### [Assignment]
Scan the entries below and count the lines holding the string "pline". Supply only the number.

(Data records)
________________

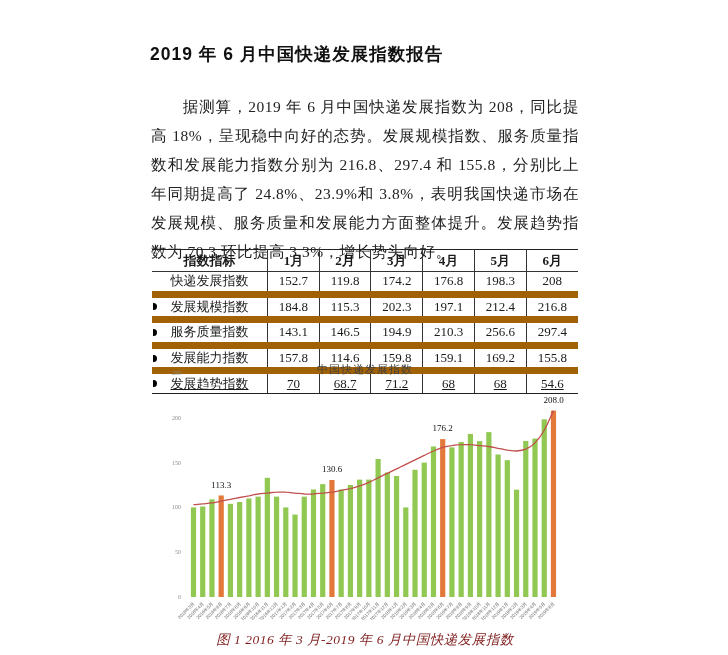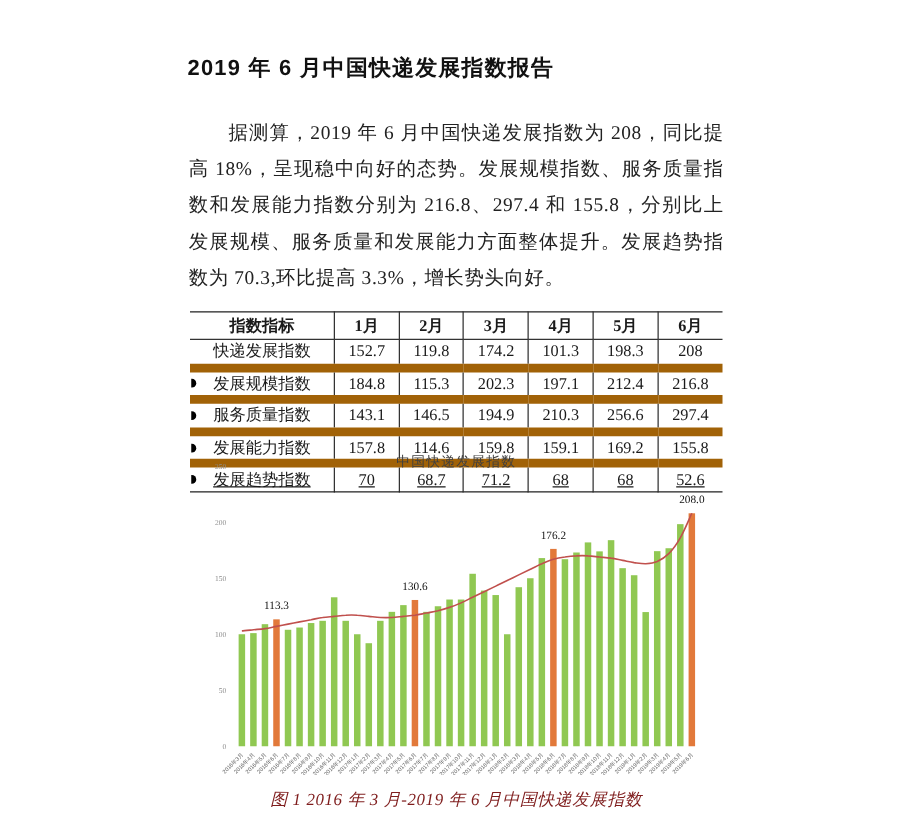--- a/index.html
+++ b/index.html
@@ -62,6 +62,7 @@
     <div class="pline first">据测算，2019 年 6 月中国快递发展指数为 208，同比提</div>
     <div class="pline">高 18%，呈现稳中向好的态势。发展规模指数、服务质量指</div>
     <div class="pline">数和发展能力指数分别为 216.8、297.4 和 155.8，分别比上</div>
+    <div class="pline">年同期提高了 24.8%、23.9%和 3.8%，表明我国快递市场在</div>
     <div class="pline">发展规模、服务质量和发展能力方面整体提升。发展趋势指</div>
     <div class="pline last">数为 70.3,环比提高 3.3%，增长势头向好。</div>
   </div>

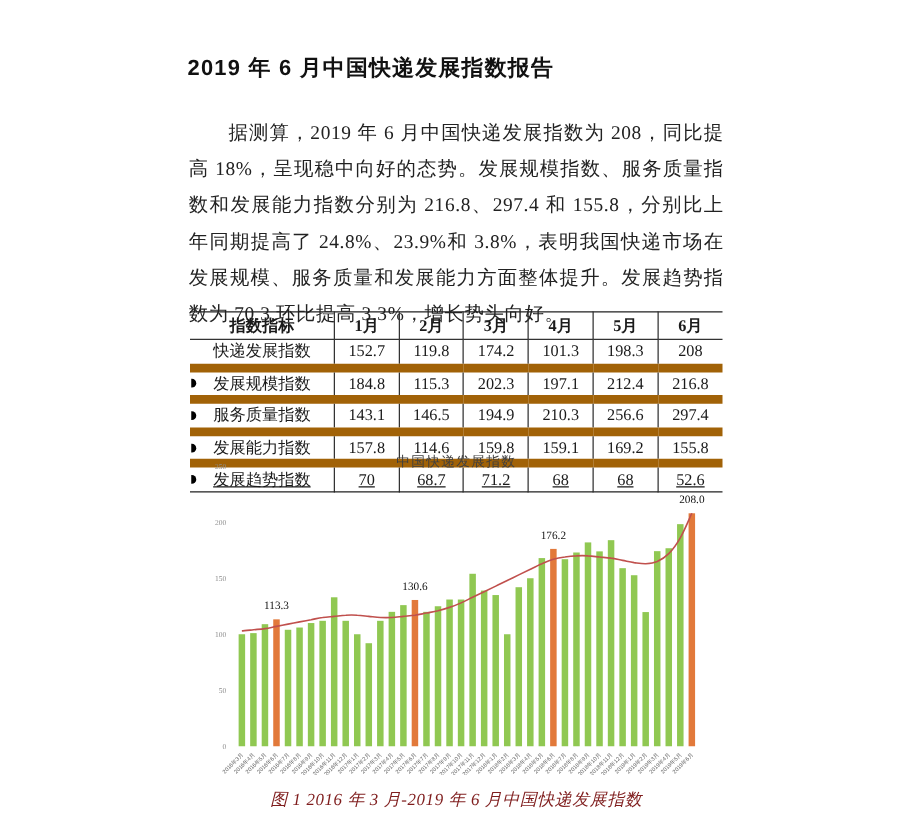--- a/index.html
+++ b/index.html
@@ -85,7 +85,7 @@
         <td>152.7</td>
         <td>119.8</td>
         <td>174.2</td>
-        <td>101.3</td>
+        <td>176.8</td>
         <td>198.3</td>
         <td>208</td>
       </tr>

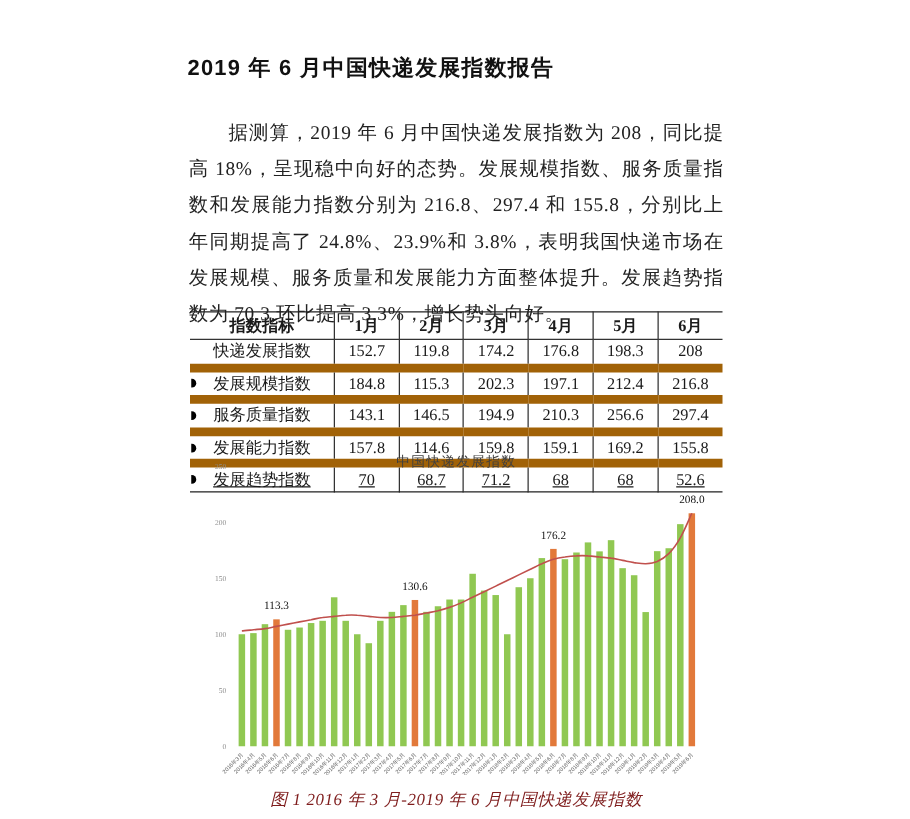--- a/index.html
+++ b/index.html
@@ -123,7 +123,7 @@
         <td>71.2</td>
         <td>68</td>
         <td>68</td>
-        <td>52.6</td>
+        <td>54.6</td>
       </tr>
     </tbody>
 </table>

________________

### [Written answer]
6